When I came in 1980, there were many elderly sisters in the monastery, and I was the first young one. For over twenty years before me, they hadn’t allowed anyone to be registered at the monastery at all. And for some time after that, they still wouldn’t accept either young women or those with higher education—they wouldn’t register them. They took in one young girl—a local one!—and she was immediately ordered out of the monastery because she was under twenty-five. When entering the monastery, you had to submit your documents to the Commissioner for Religious Affairs. And so all the sisters who had higher education were listed as janitors, barmaids, groundskeepers—that was the only way to get permission. And there were actual raids looking for unregistered people. They’d come for an inspection, and Mother would only have time to tell the sisters: “You have two minutes to get out of here!” They’d grab whatever they had, run out into the street and scatter in all directions. And anyone who was slow would hide in corners around the monastery...

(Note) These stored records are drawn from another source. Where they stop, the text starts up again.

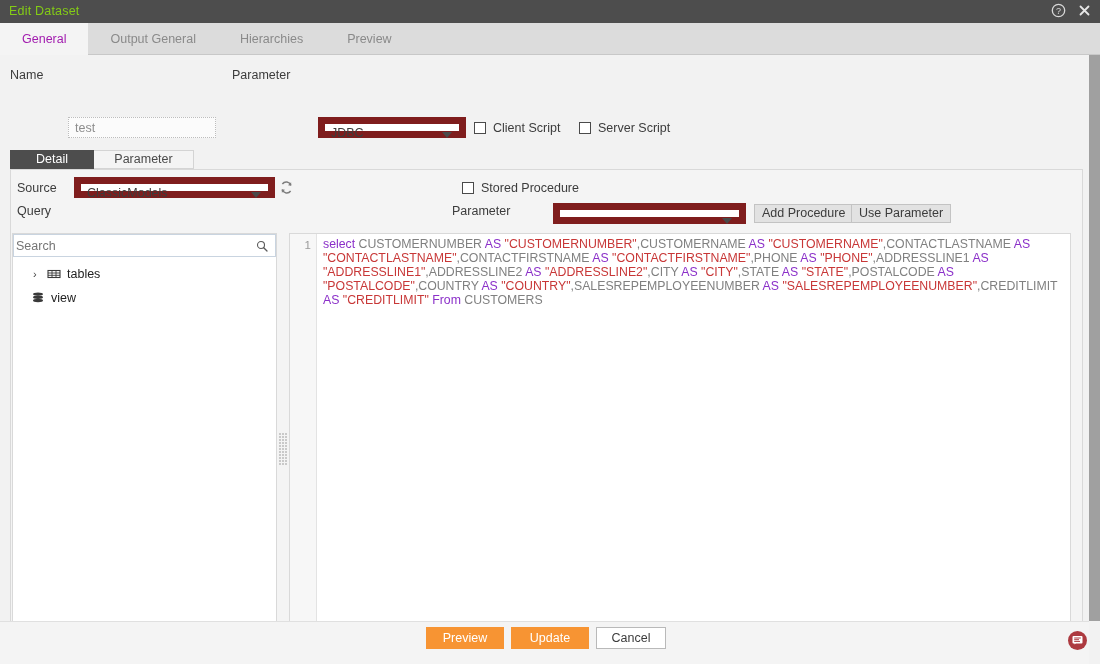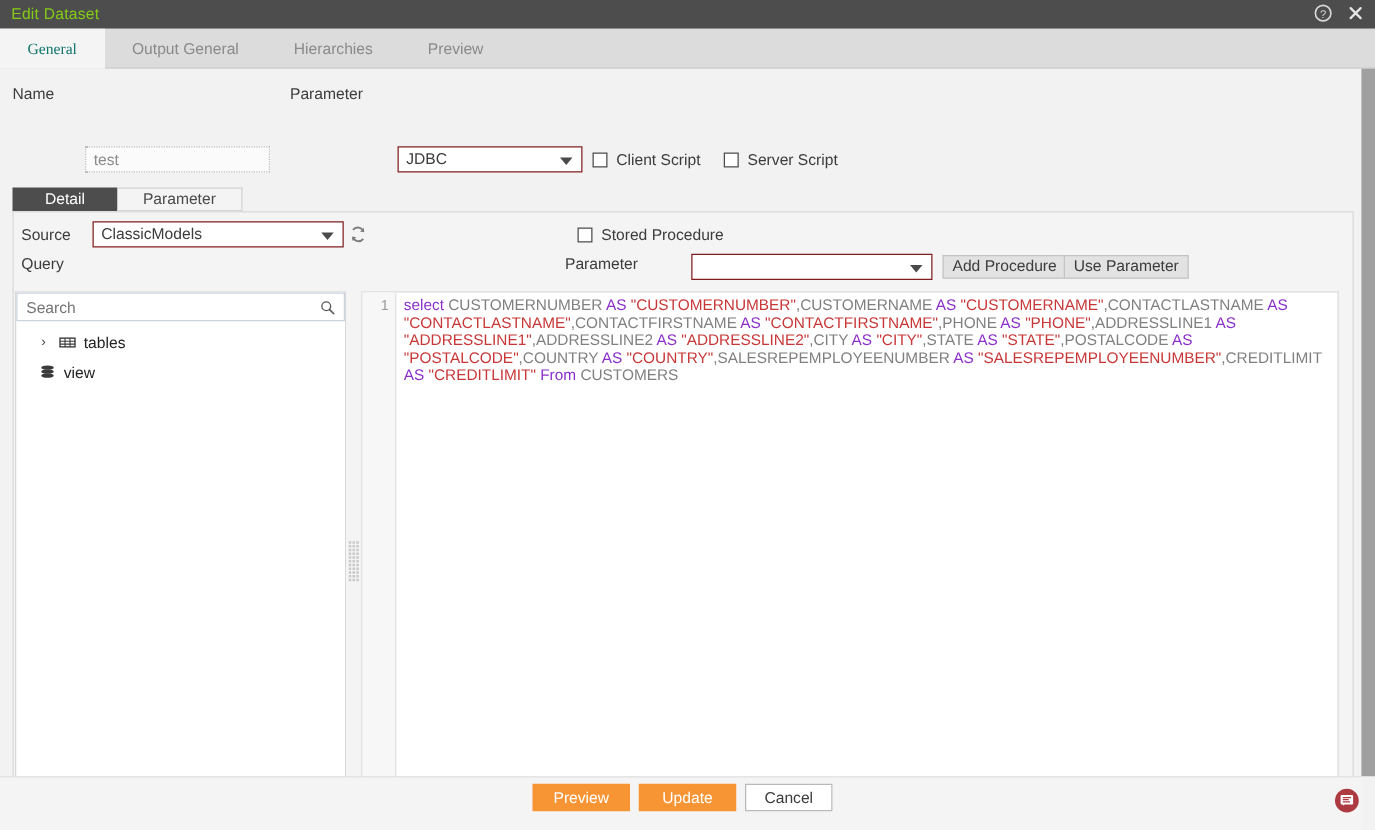"General" .toptab.active { color: #0f766e -> #a21caf; font-family: Liberation Serif, serif -> none }
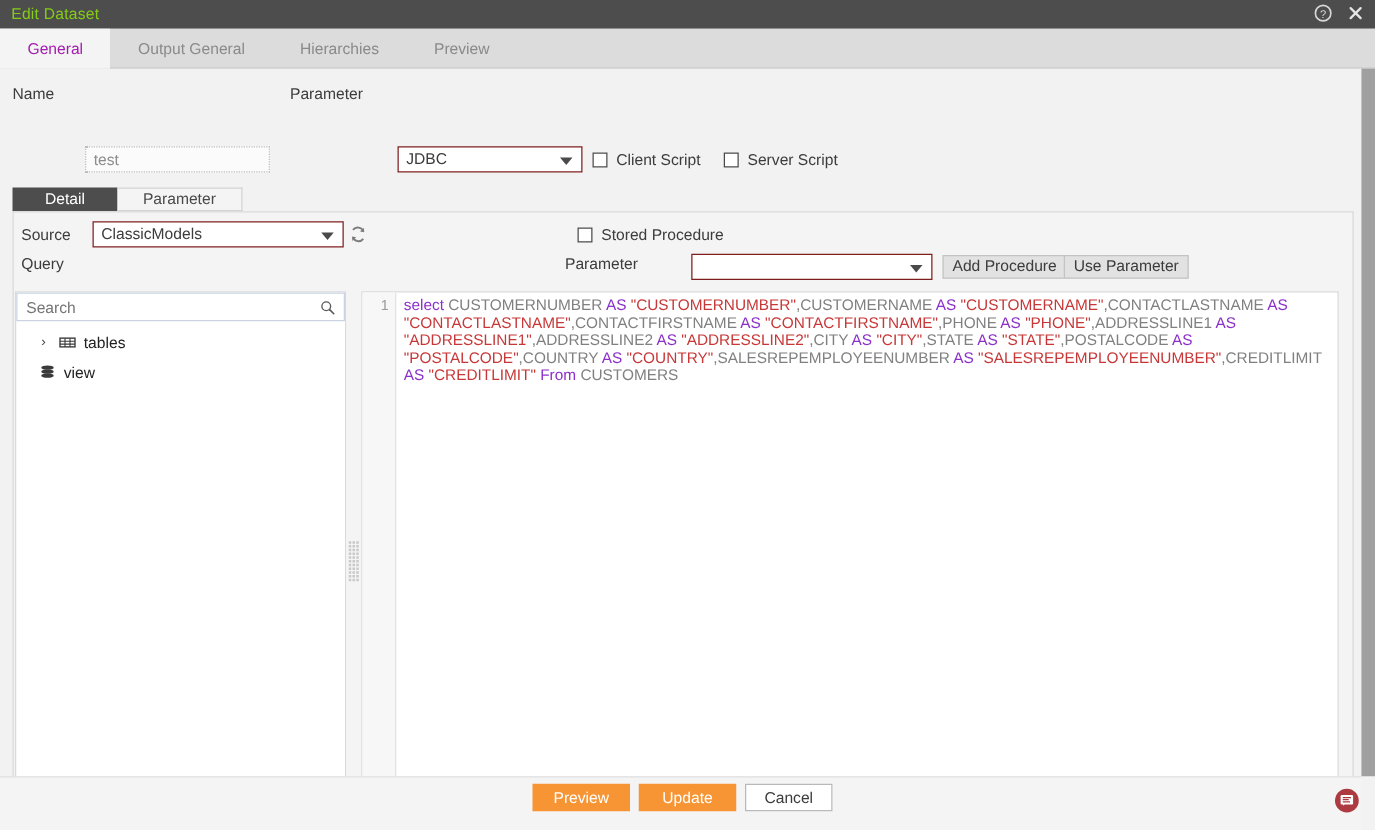"JDBC" .sel { border: 1px solid #7f1d1d -> 7px solid #7f1d1d }
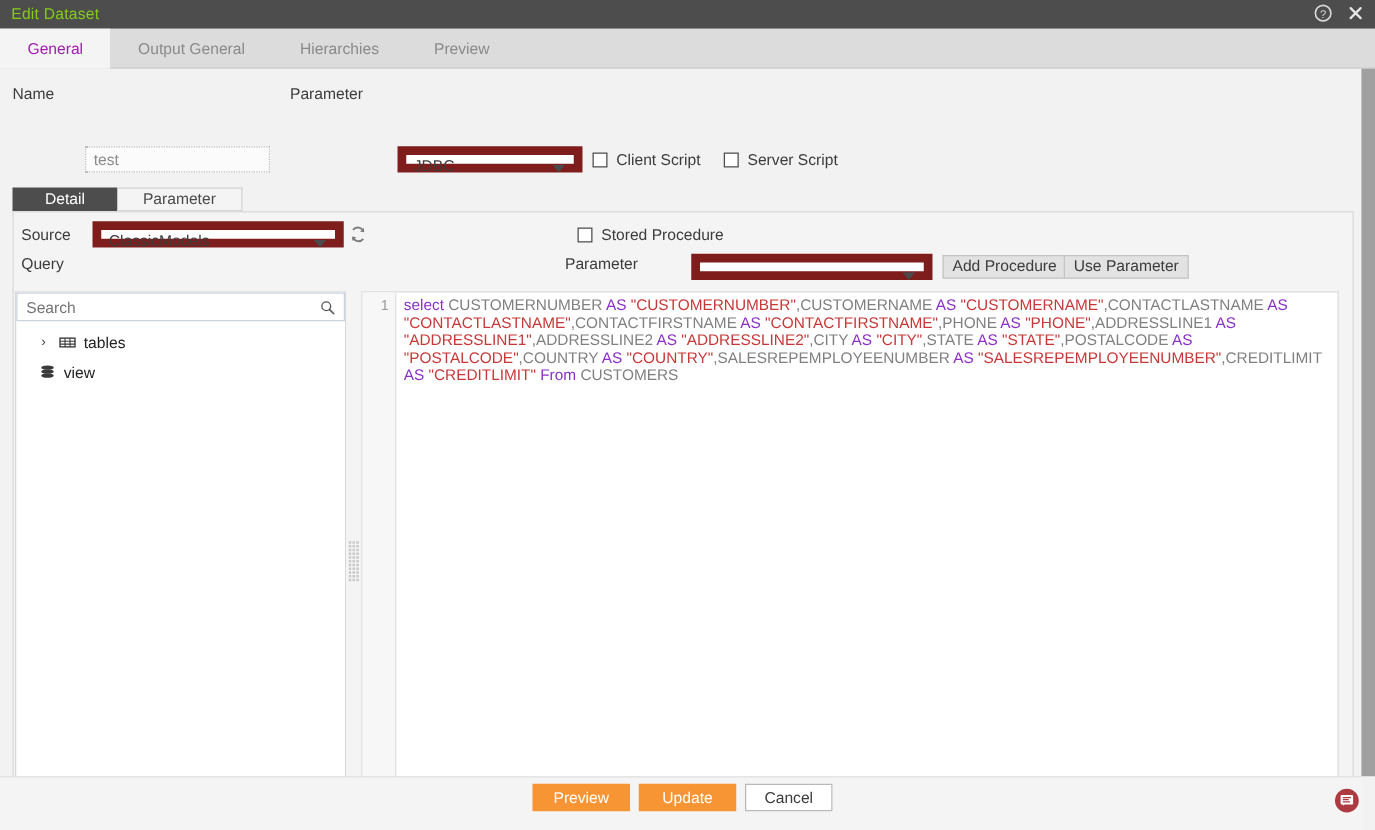"Search" .searchbox input { padding-left: 7px -> 2px }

I only had a vocational medical education, and I was already approaching thirty, plus it was an Olympic year—that’s the only reason they registered me.3

To be continued…

Abbess Olympiada (Baranova)
Translation by Jesse Dominick

Monasterium.ru

12/5/2025

1 Leonid (Polyakov), Metropolitan of Riga and Latvia from 1996 to 1990.

2 The man mistakes her monastic obedience for forced labor as punishment, asking what offense earned her “fifteen days”—a common Soviet administrative detention term for minor infractions. She humorously plays along without correcting him.—Trans.

3 The 1980 Summer Olympics were held in Moscow. During this period, Soviet authorities were concerned about international image and may have been more lenient with certain regulations, including religious matters, to avoid negative attention from foreign visitors and media.—Trans.